Change detection data
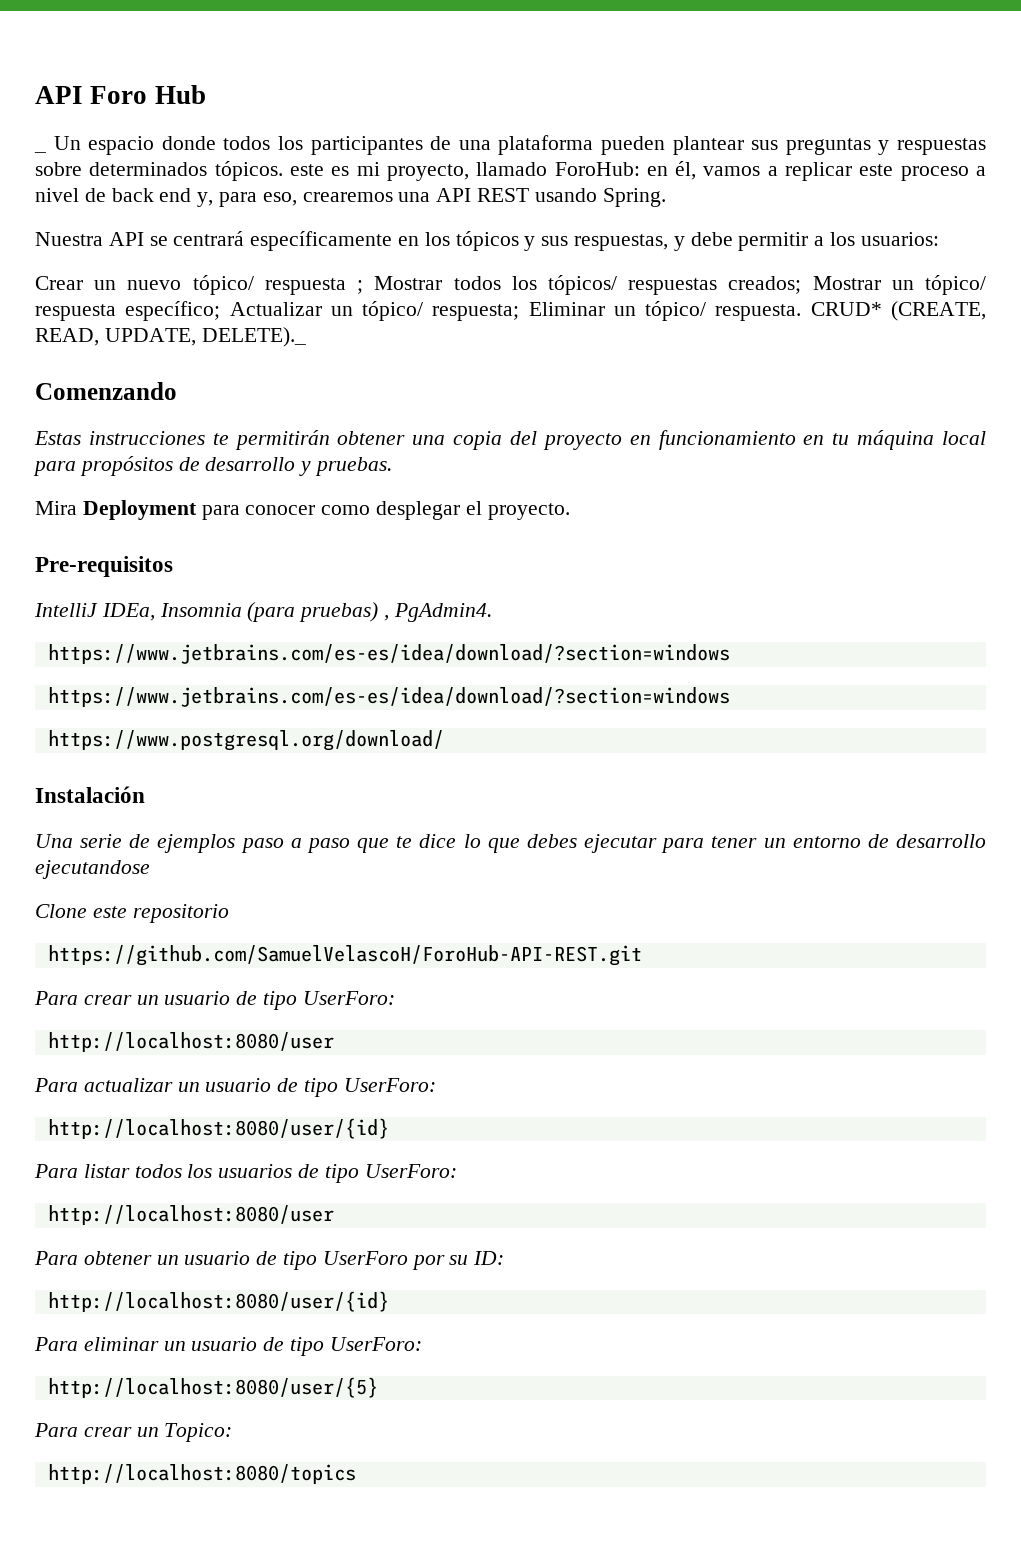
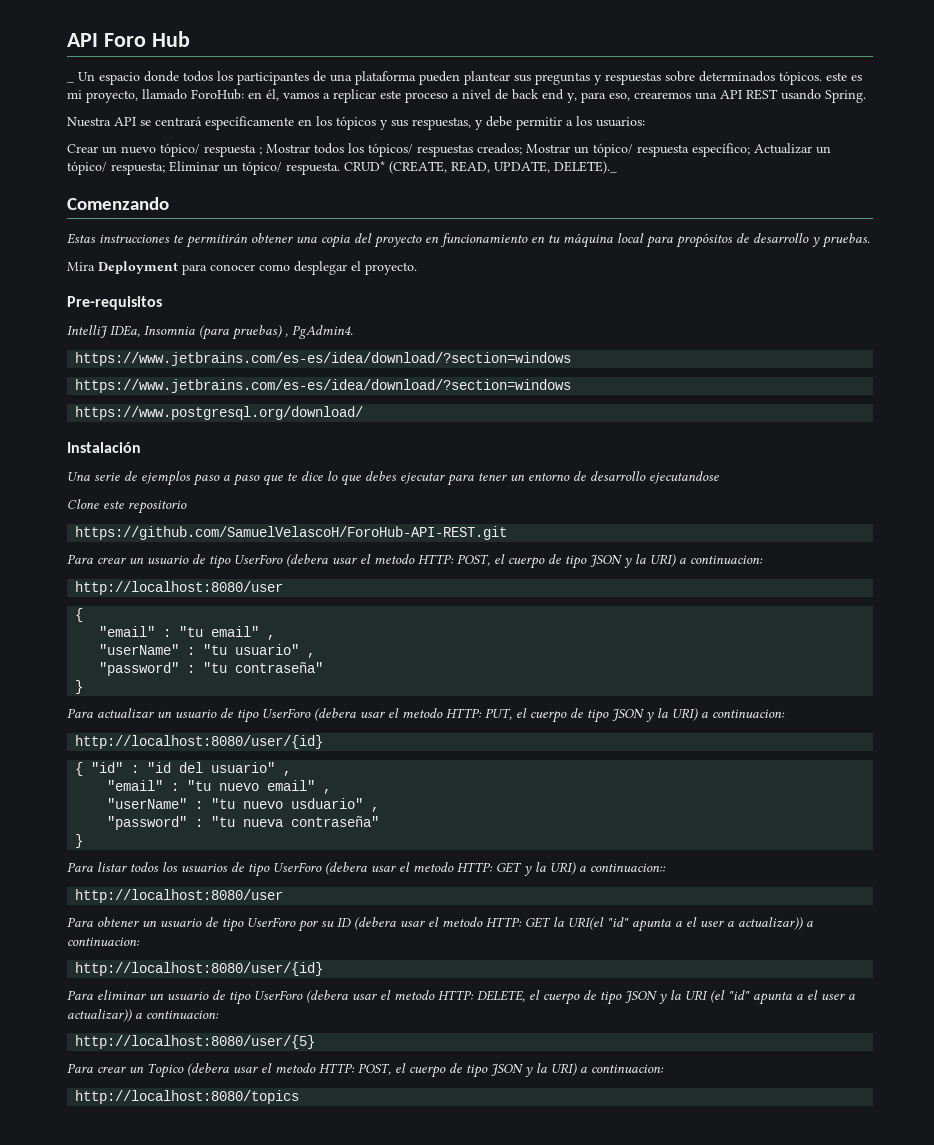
- Para crear un usuario de tipo UserForo:
+ Para crear un usuario de tipo UserForo (debera usar el metodo HTTP: POST, el cuerpo de tipo JSON y la URI) a continuacion:
  http://localhost:8080/user
+ {
+ "email" : "tu email" ,
+ "userName" : "tu usuario" ,
+ "password" : "tu contraseña"
+ }
- Para actualizar un usuario de tipo UserForo:
+ Para actualizar un usuario de tipo UserForo (debera usar el metodo HTTP: PUT, el cuerpo de tipo JSON y la URI) a continuacion:
  http://localhost:8080/user/{id}
+ { "id" : "id del usuario" ,
+ "email" : "tu nuevo email" ,
+ "userName" : "tu nuevo usduario" ,
+ "password" : "tu nueva contraseña"
+ }
- Para listar todos los usuarios de tipo UserForo:
+ Para listar todos los usuarios de tipo UserForo (debera usar el metodo HTTP: GET y la URI) a continuacion::
- Para obtener un usuario de tipo UserForo por su ID:
+ Para obtener un usuario de tipo UserForo por su ID (debera usar el metodo HTTP: GET la URI(el "id" apunta a el user a actualizar)) a continuacion:
- Para eliminar un usuario de tipo UserForo:
+ Para eliminar un usuario de tipo UserForo (debera usar el metodo HTTP: DELETE, el cuerpo de tipo JSON y la URI (el "id" apunta a el user a actualizar)) a continuacion:
  http://localhost:8080/user/{5}
- Para crear un Topico:
+ Para crear un Topico (debera usar el metodo HTTP: POST, el cuerpo de tipo JSON y la URI) a continuacion:

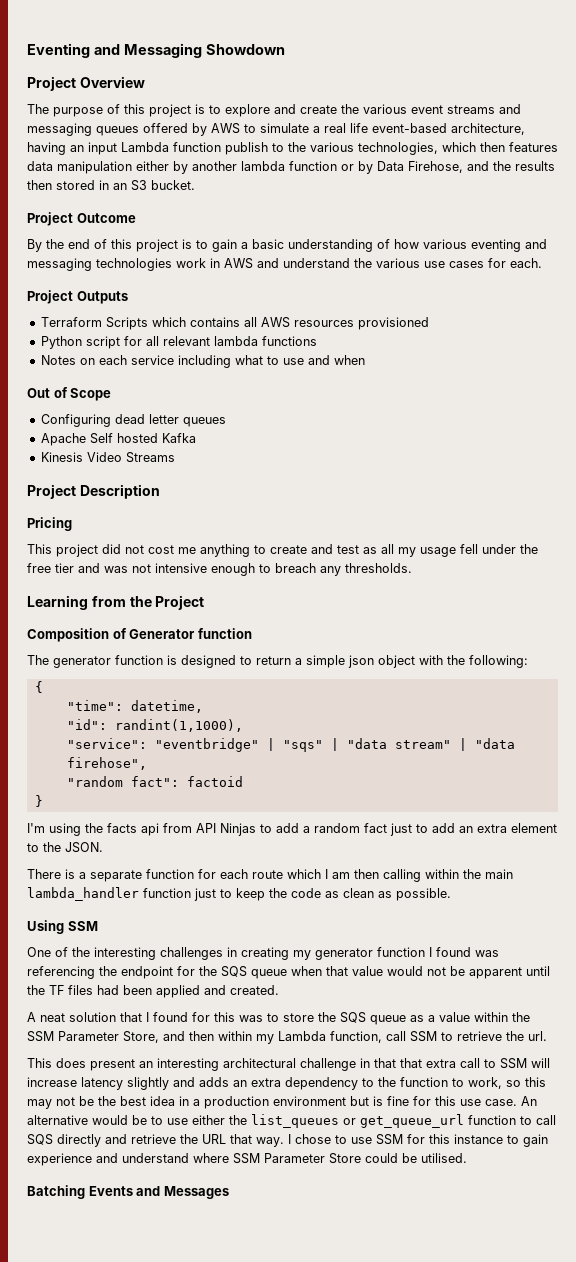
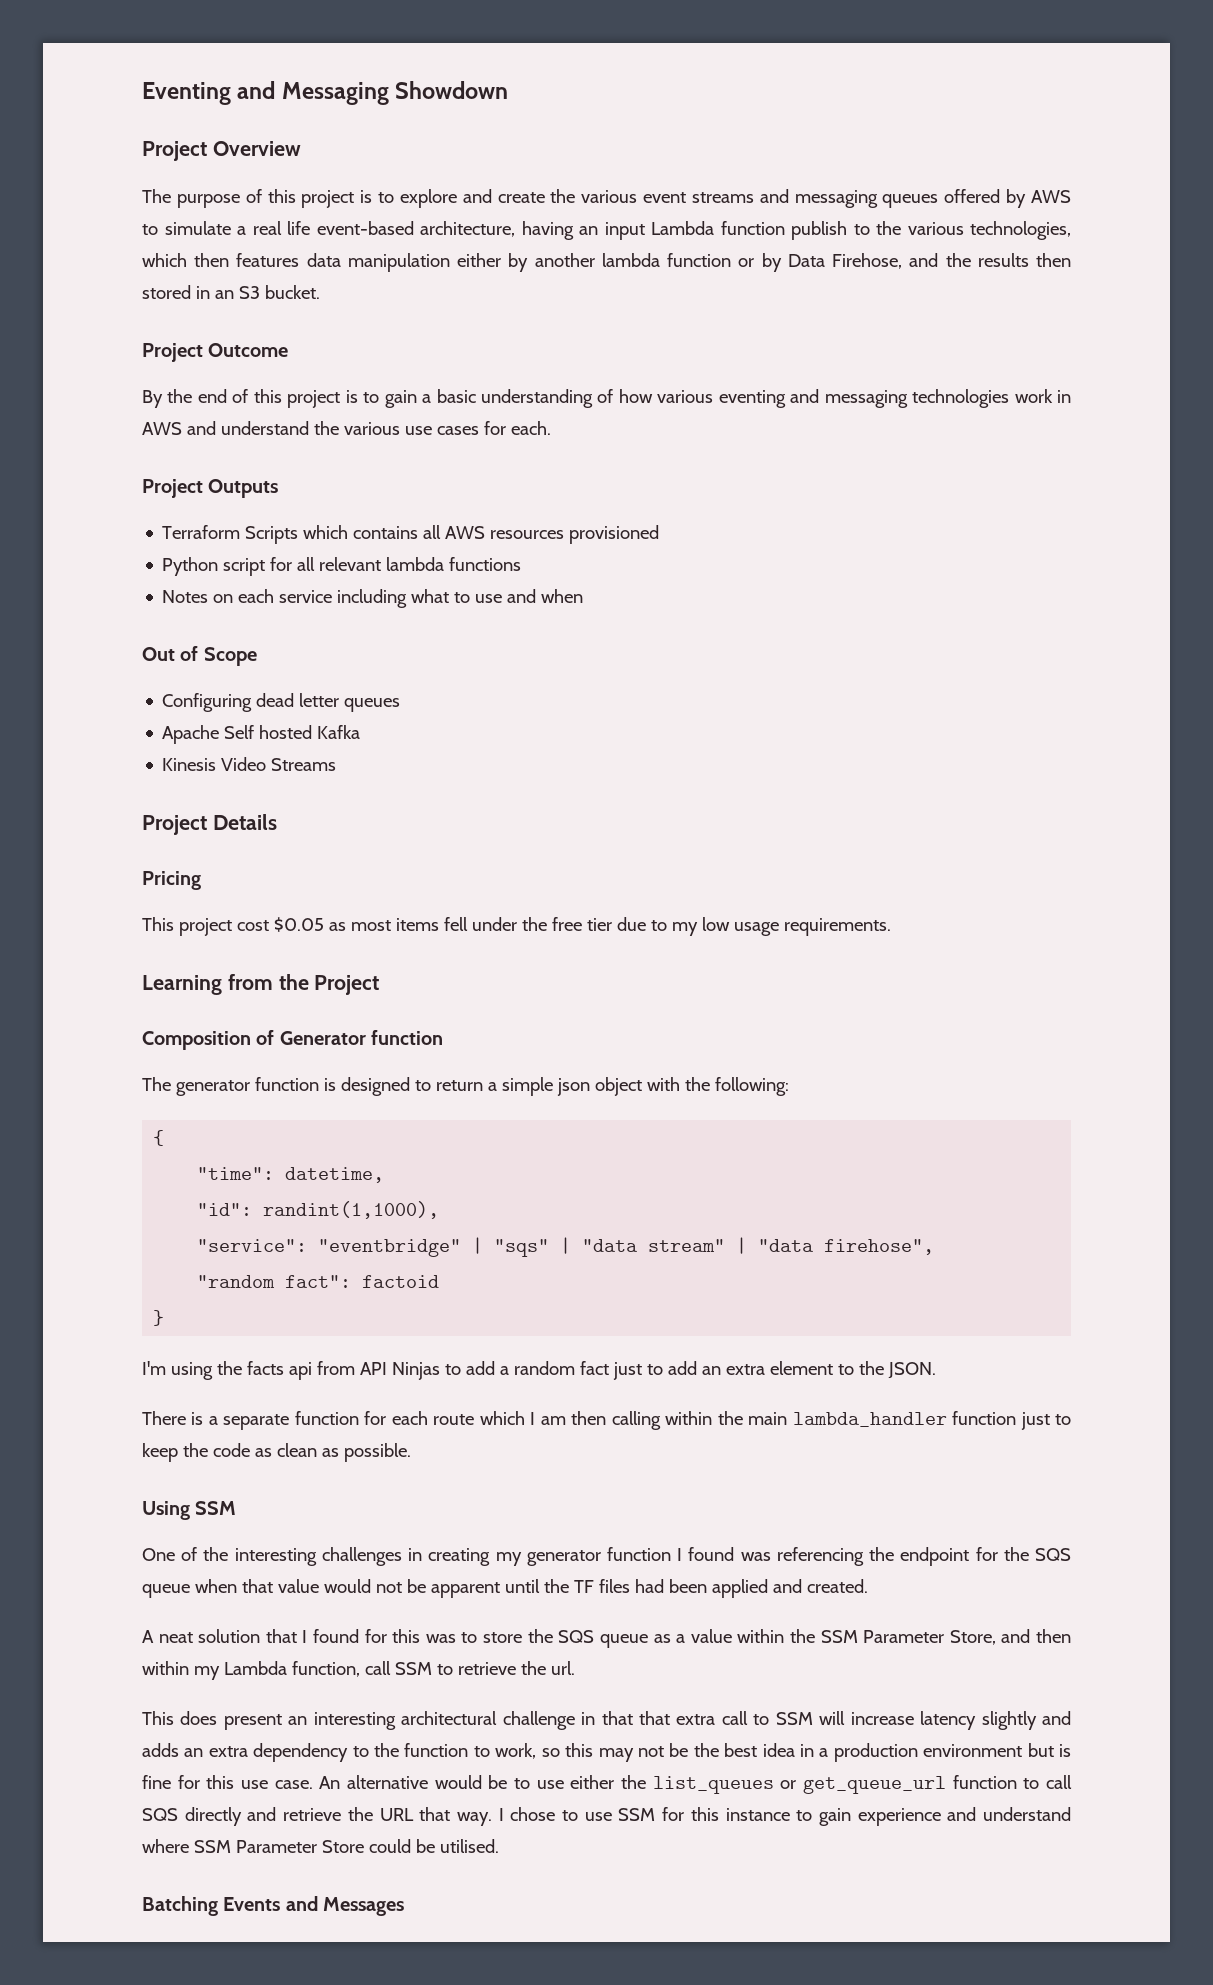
- Project Description
+ Project Details
- This project did not cost me anything to create and test as all my usage fell under the free tier and was not intensive enough to breach any thresholds.
+ This project cost $0.05 as most items fell under the free tier due to my low usage requirements.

Exercise objective:
Write out every line of the data that holds the word "under".

Problem solution:
- This project did not cost me anything to create and test as all my usage fell under the free tier and was not intensive enough to breach any thresholds.
+ This project cost $0.05 as most items fell under the free tier due to my low usage requirements.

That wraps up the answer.